You likely consented to search crawlers. You didn’t consent to having your site slammed by AI bots to regurgitate your site either privately or publicly.
If memory serves me correctly, nobody concented to the search indexes originally either, it took time for those guard rails to be put in place and respected. I would imagine that this new tech will undergo the same growing pains as guard rails get implemented.
Yeah but the difference is that search engines act in synergy while AI models usually extract value from the site. One is getting your woodworking shop in the phonebook without consent, the other is taking your lathe out the door.
+1 for a woodworking analogy. :)
Originally, you had to submit your website to search engines.
The plagiarism machine indexes for plagiarism.
i find people who “play devils advocate” just unnecessarily exhausting to the cause. If you have a opposing opinion just say it, if not then don’t. This is real life and not debate club
Well, I was in a debate club so I suppose that is where it comes from.
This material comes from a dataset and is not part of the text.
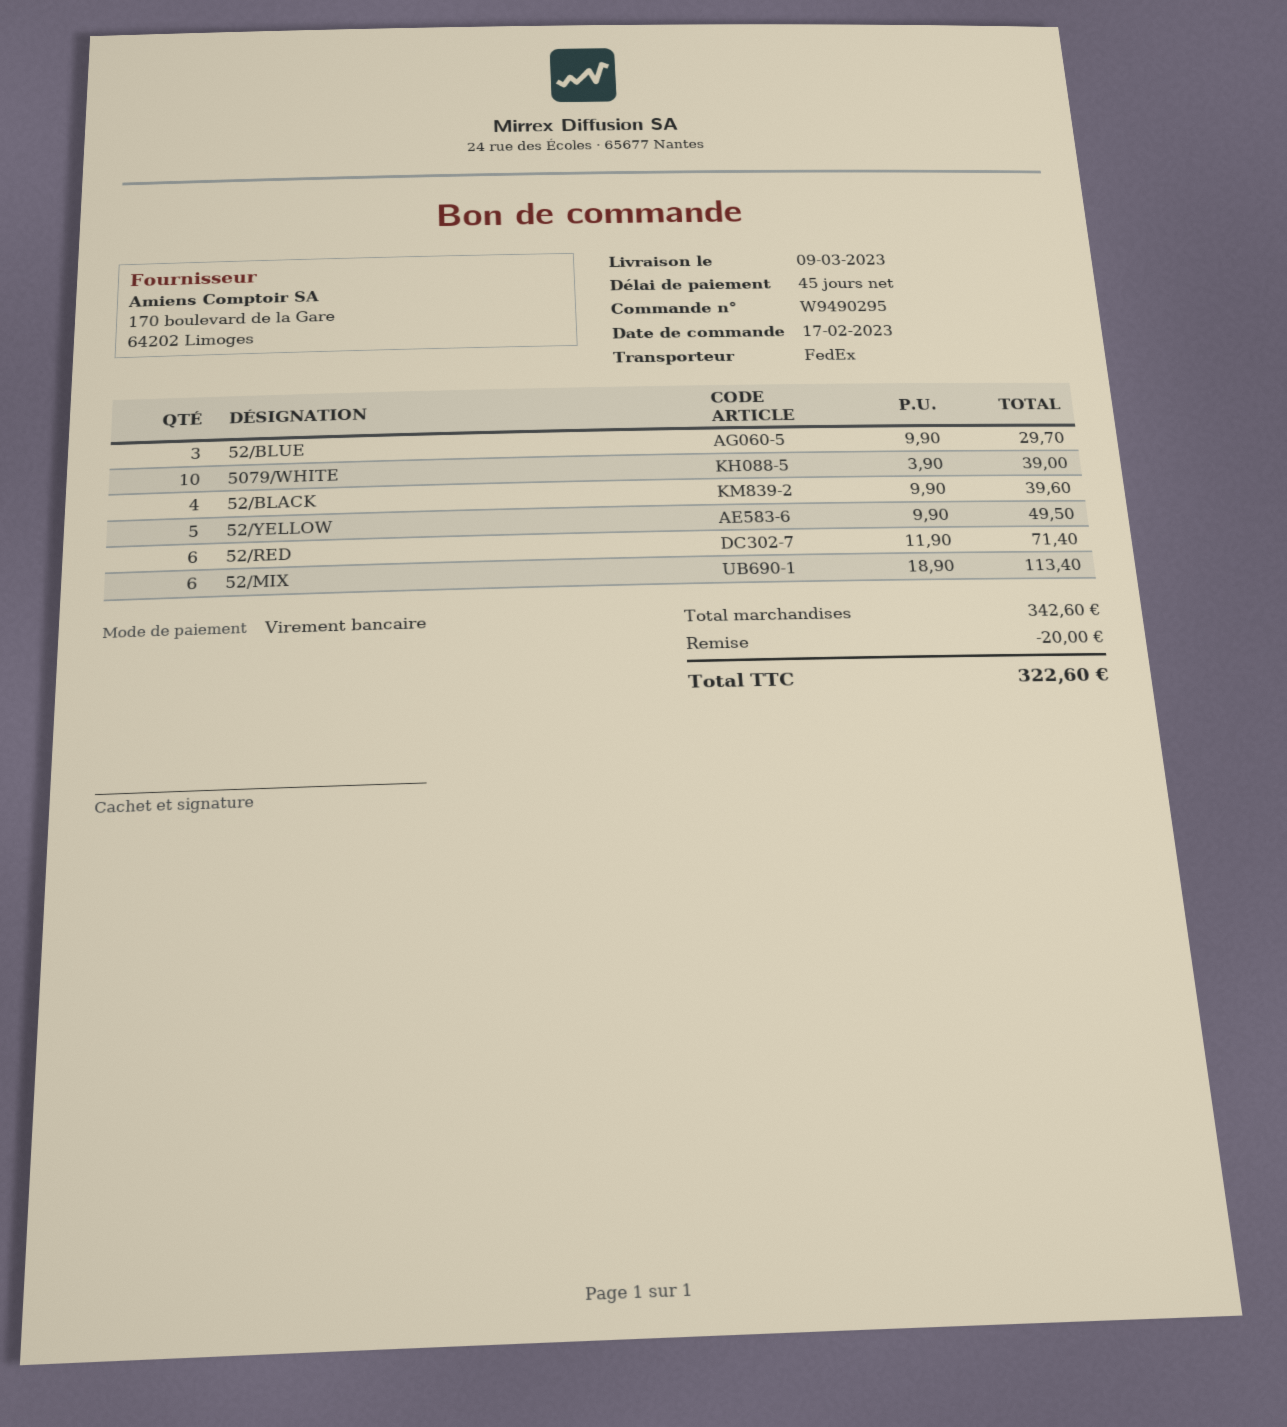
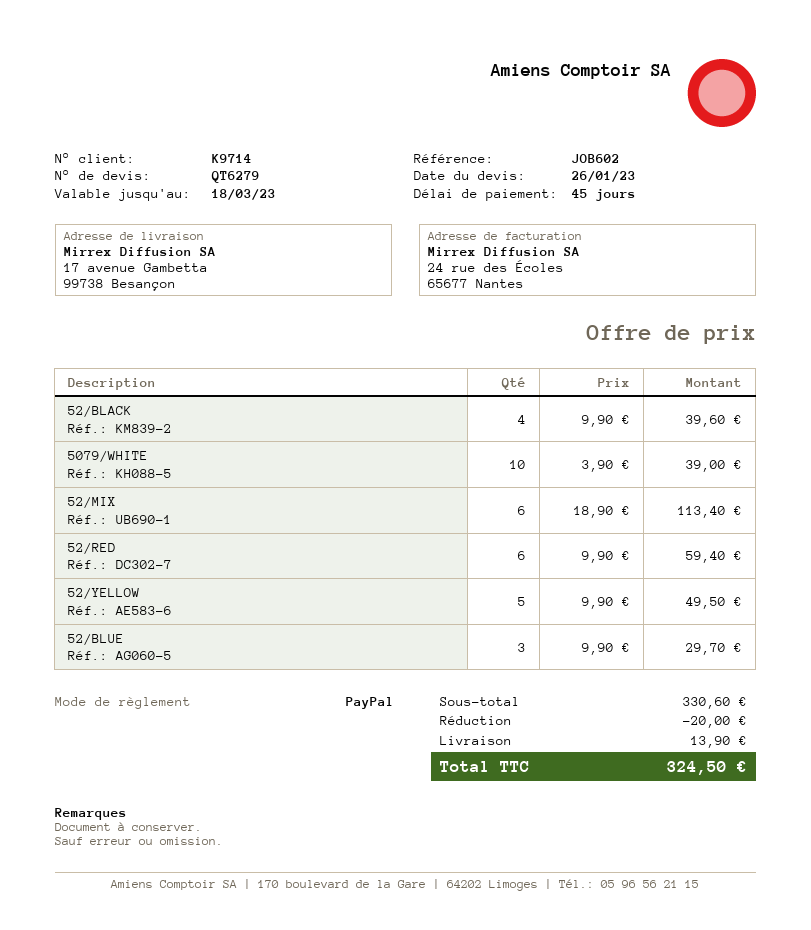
payment method: bank transfer -> PayPal
52/RED: 6 x 11.90 = 71.40 -> 6 x 9.90 = 59.40
subtotal: 342.60 -> 330.60
shipping: none -> 13.90
total: 322.60 -> 324.50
Also, saying I have an opposing opinion is fine, if that is my actual stance. I this case it’s more of an I can see both sides of the argument and would like to have a rounded discussion rather than a reddit echo chamber.
I have to disagree. I often form opinions gradually over time as i learn about the issue and playing devils advocate can help that process. If less people planted themselves in certain yay or nay camps our conversations would be far more honest and productive. Devils advocate arguments can sometime be like thought experiments to help us learn about and understand an issue.